Nel Miglio Verde bene e male si combattono fino allo scoccare del battito delle ciglia di John e noi, spettatori impazienti, siamo costretti a fare i conti con una storia che lascia senza parole e fiato. Un ragazzo nero è stato sbattuto in carcere ma non è il colpevole, non sa nemmeno cosa siano le stagioni o il gusto del polpettone che si mischia con le patate. John conosce soltanto amore ed è amore che vuole dispensare. Lo fa prendendosi tutte le tribolazioni di chi gli sta accanto, come il tumore della moglie del presidente del carcere. Prende quel male e lo mangia come un cioccolatino per toglierlo dal corpo della donna affinché lei non soffra, non muoia.
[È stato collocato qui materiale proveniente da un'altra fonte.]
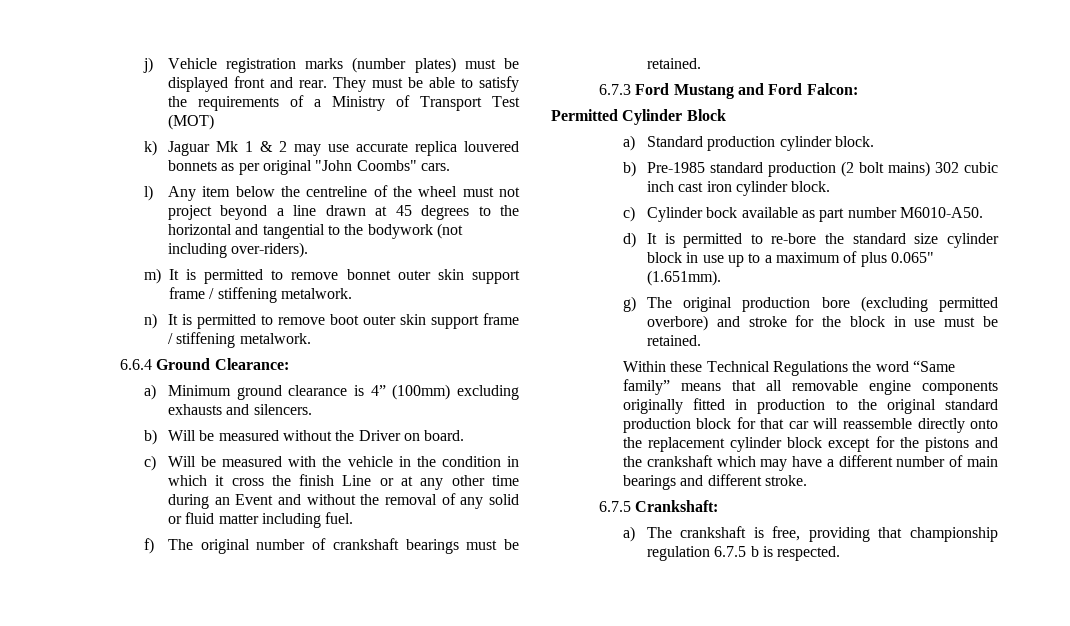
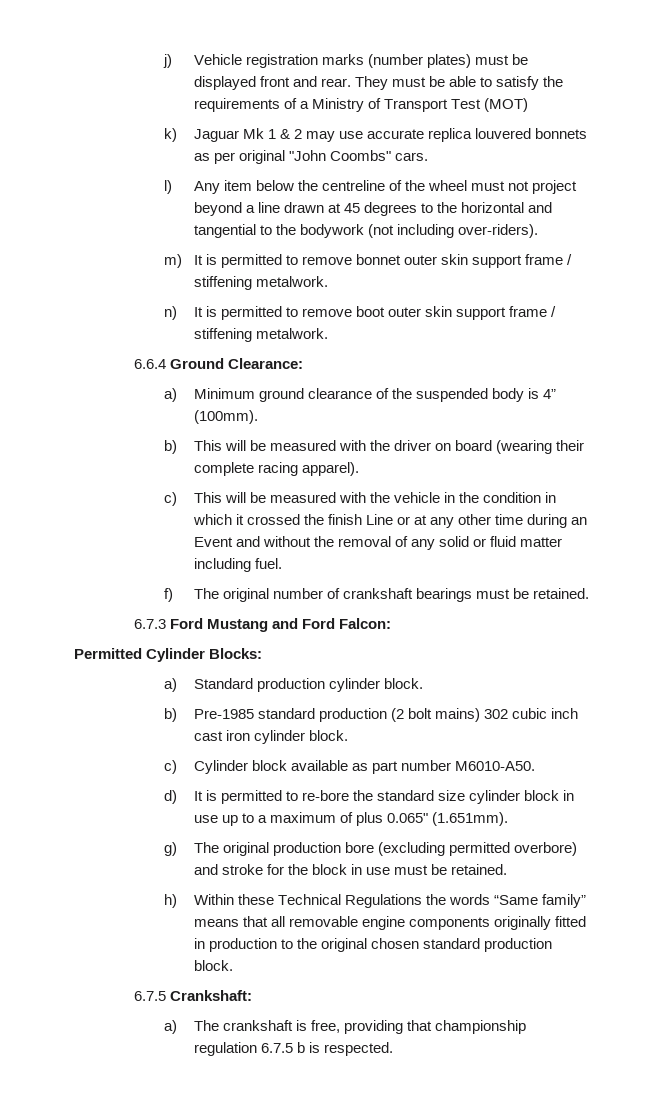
- a) Minimum ground clearance is 4” (100mm) excluding exhausts and silencers.
- b) Will be measured without the Driver on board.
- c) Will be measured with the vehicle in the condition in which it cross the finish Line or at any other time during an Event and without the removal of any solid or fluid matter including fuel.
+ a) Minimum ground clearance of the suspended body is 4” (100mm).
+ b) This will be measured with the driver on board (wearing their complete racing apparel).
+ c) This will be measured with the vehicle in the condition in which it crossed the finish Line or at any other time during an Event and without the removal of any solid or fluid matter including fuel.
- Permitted Cylinder Block
+ Permitted Cylinder Blocks:
- c) Cylinder bock available as part number M6010-A50.
+ c) Cylinder block available as part number M6010-A50.
- Within these Technical Regulations the word “Same family” means that all removable engine components originally fitted in production to the original standard production block for that car will reassemble directly onto the replacement cylinder block except for the pistons and the crankshaft which may have a different number of main bearings and different stroke.
+ h) Within these Technical Regulations the words “Same family” means that all removable engine components originally fitted in production to the original chosen standard production block.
Lo fa salvando il Signor Jingles, il topolino che scorrazzava nel corridoio del Miglio Verde, dopo essere stato schiacciato da Percy. Lo fa ancora attraverso le lacrime a cui si lascia andare per dimostrare che il pianto non è solo disagevole, ma anche curativo. Di più, è anche splendore.
E proprio come fa chi sa di aver raggiunto il suo obiettivo, non ha più ragioni per continuare la sua battaglia contro la sofferenza. La vita di John finisce sulla Old Sparky del Miglio Verde come tutti gli uomini che hanno fatto del male, ma nel suo caso non sa di resa, bensì di liberazione. Si è liberato dal peso del dolore che sente come schegge nell’occhio. John era stanco di andare sempre in giro solo come un passero nella pioggia. Stanco di non poter aver mai un amico con lui che gli dica dove andare, da dove vengono e perché. Stanco soprattutto del male che gli uomini fanno ad altri uomini. Stanco di tutto il dolore che sente e ascolta nel mondo ogni giorno e stanco persino del buio della notte. Per lui il cielo ha senso solo se imbottito di stelle che ballano e si abbracciano come due amanti presi d’assalto dalle emozioni.
Un inno al bene
Per questo gigante buono la vita ha senso solo se il bene detiene sempre il posto sul trono che aleggia nelle periferie del mondo. Il Miglio Verde è un inno al bagliore dell’amore e all’irresistibile richiamo della sua forza, una forza che stimola tutti gli uomini. John è in paradiso e il suo cuore batte talmente forte che fa fatica a parlare. Prima di morire ha voluto vedere un film in cui ci sono due amanti che ballano sotto il riflesso della musica. Con gli occhi sgranati dalla felicità ha pensato che quei due amanti fossero angeli. È così che lo ha immaginato il paradiso: angeli che ballano. Ora può ballare anche lui, senza vergogna e senza solitudine, ma con il ricordo di aver fatto tanto bene al mondo, tanto bene a Paul, a sua moglie e persino al Miglio Verde, l’inferno di questa terra.